Multivariate Adjustments for Average Equivalence Testing

Jul 14, 2025·
Younes Boulaguiem
Younes Boulaguiem
,
Luca Insolia
,
Maria-Pia Victoria-Feser
,
Dominique-Laurent Couturier
,
Stéphane Guerrier
· 1 min read
Abstract
Multivariate (average) equivalence testing is used when we need to show that two conditions are equivalent across several outcomes at the same time. The standard multivariate Two One-Sided Tests (TOST) procedure checks each outcome separately, using marginal confidence intervals to decide whether all effects fall within predefined equivalence limits. While intuitive, this approach becomes overly conservative as the number of outcomes grows or when variances differ across outcomes, often leading to major losses in statistical power.
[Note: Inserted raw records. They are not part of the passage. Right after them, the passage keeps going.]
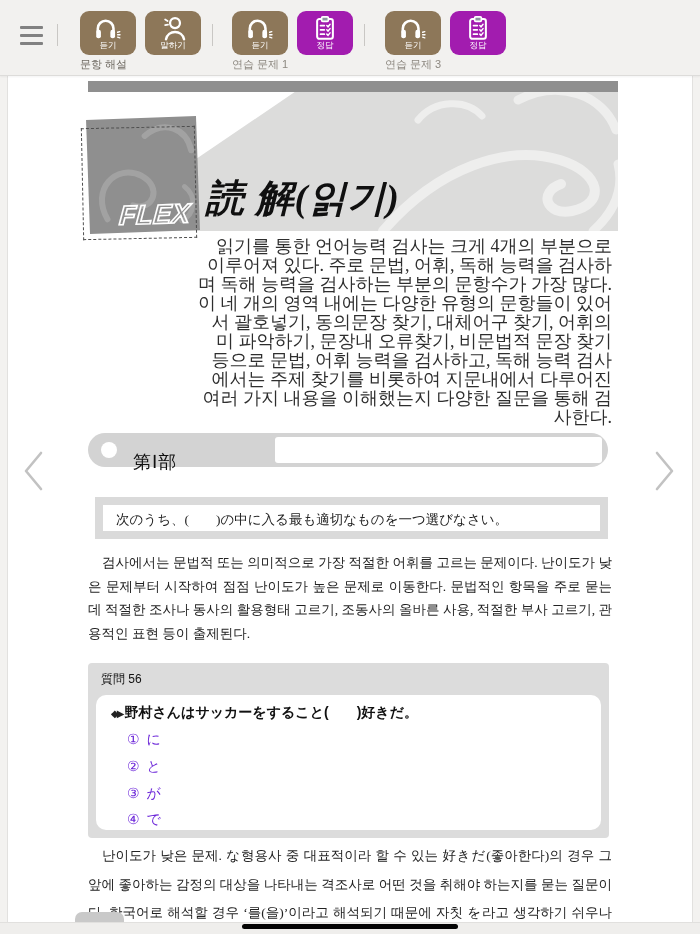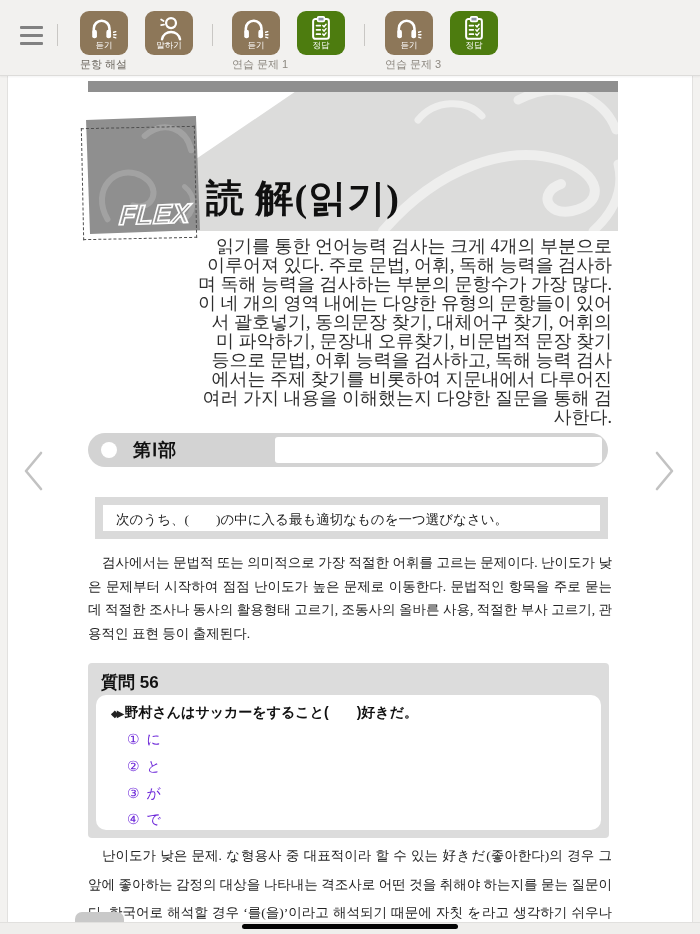"듣기" .tbtn { width: 48px -> 56px }
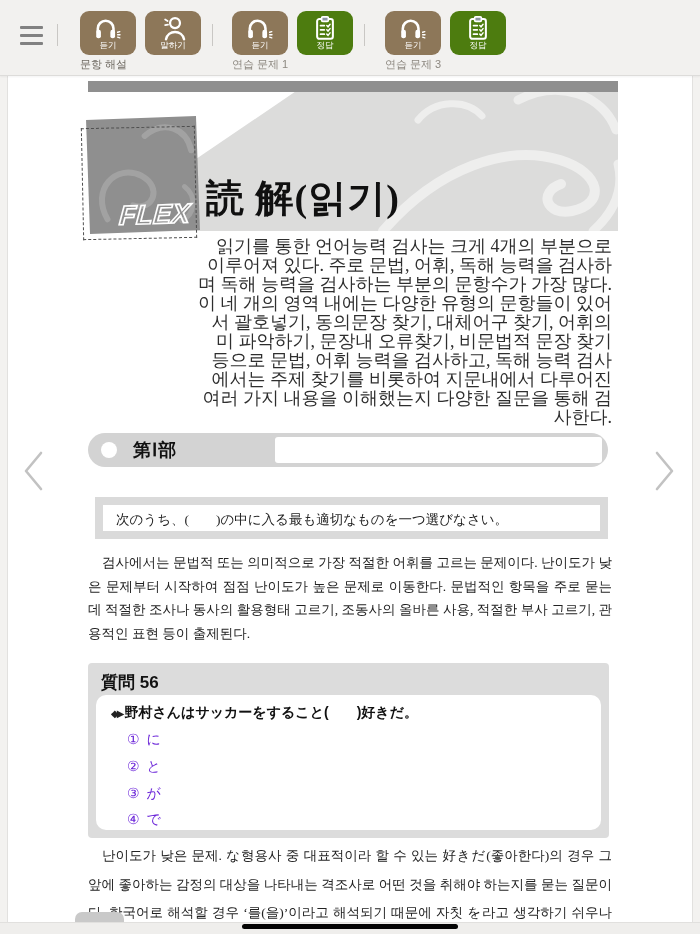"정답" .tbtn.gray { background: #4d7c0f -> #a21caf }
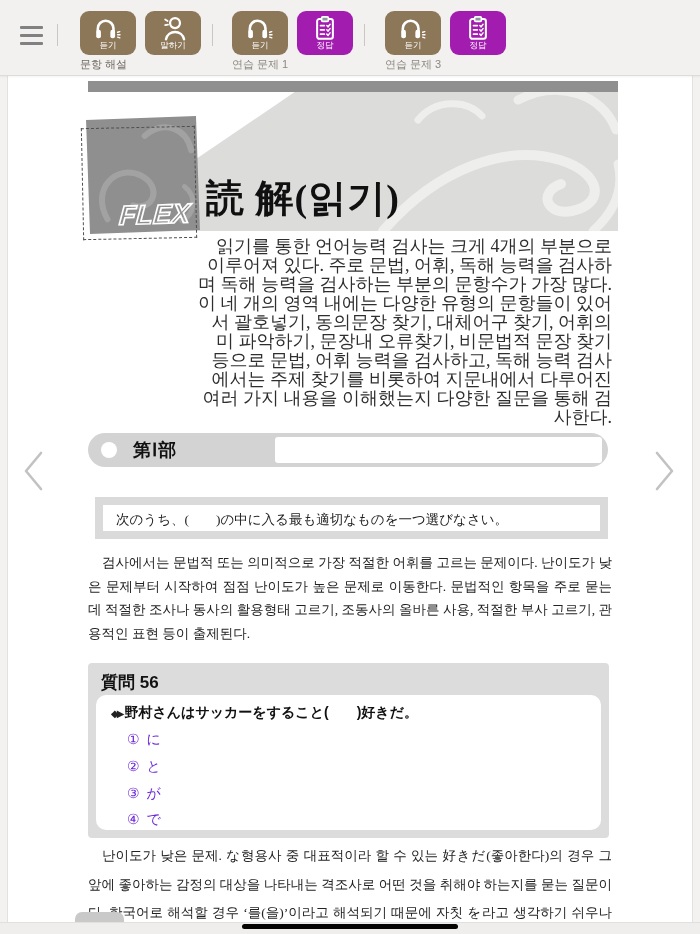"読 解(읽기)" .page-title { font-style: none -> italic }
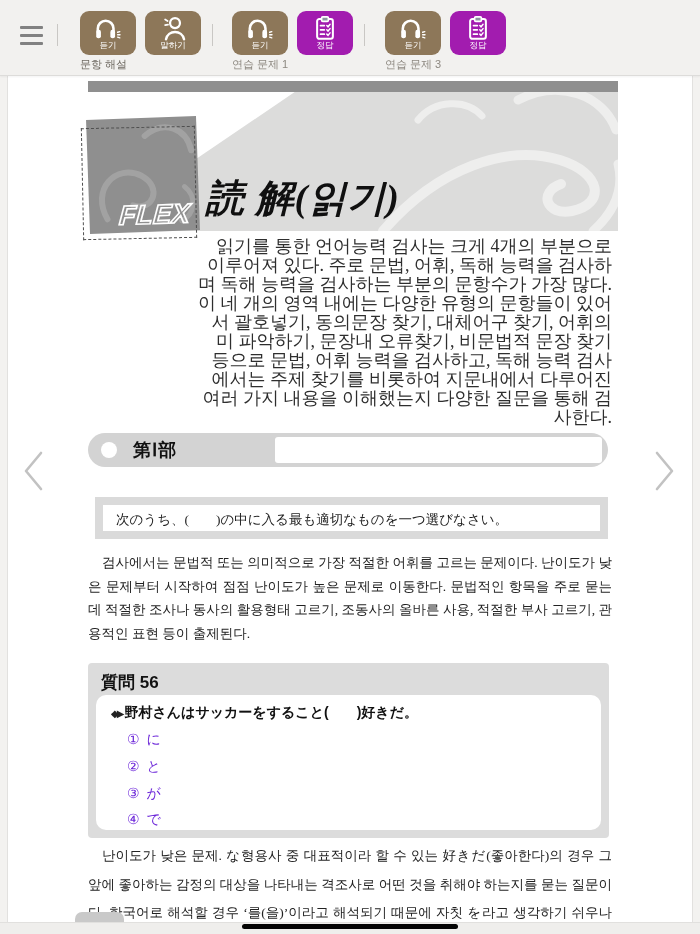"第Ⅰ部" .section-title { font-weight: bold -> normal; top: 0 -> 12px }
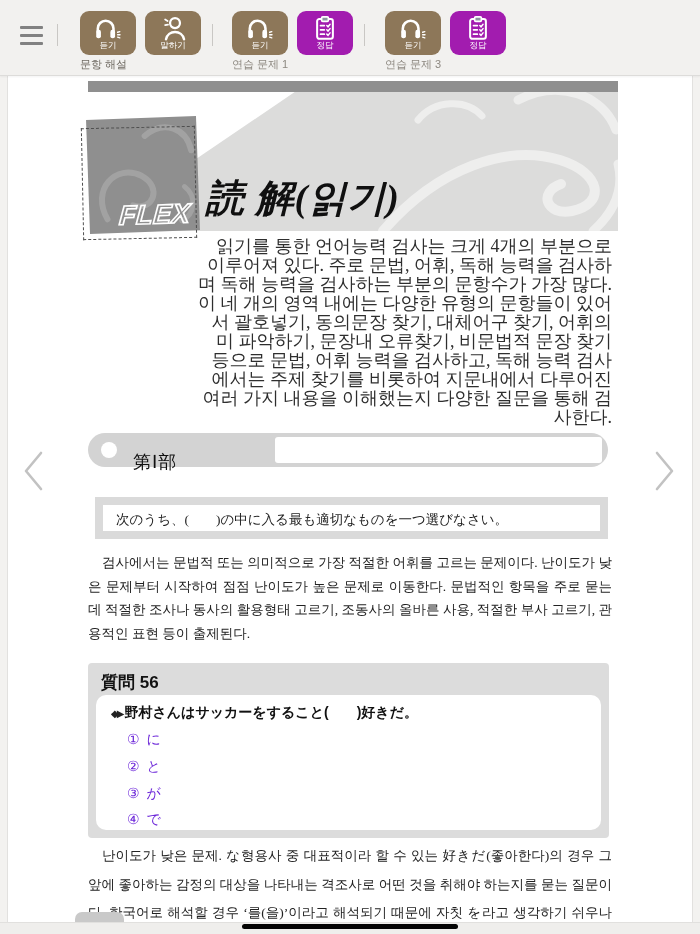"質問 56" .qlabel { font-size: 17px -> 12px; font-weight: bold -> normal }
We introduce the multivariate $\alpha$ -TOST, a finite-sample correction that adjusts the significance level while accounting for the dependence between outcomes. This produces a test that rigorously controls type-I error and is uniformly more powerful than the conventional multivariate TOST. We derive an efficient iterative algorithm to compute the corrected level $\alpha^*$ , evaluate the method through asymptotic theory and extensive simulations, and demonstrate its practical benefits in a bioequivalence case study on ticlopidine hydrochloride.
Type
Publication
Statistics in Medicine

This work builds on our previous paper by extending the methodology to the multivariate framework.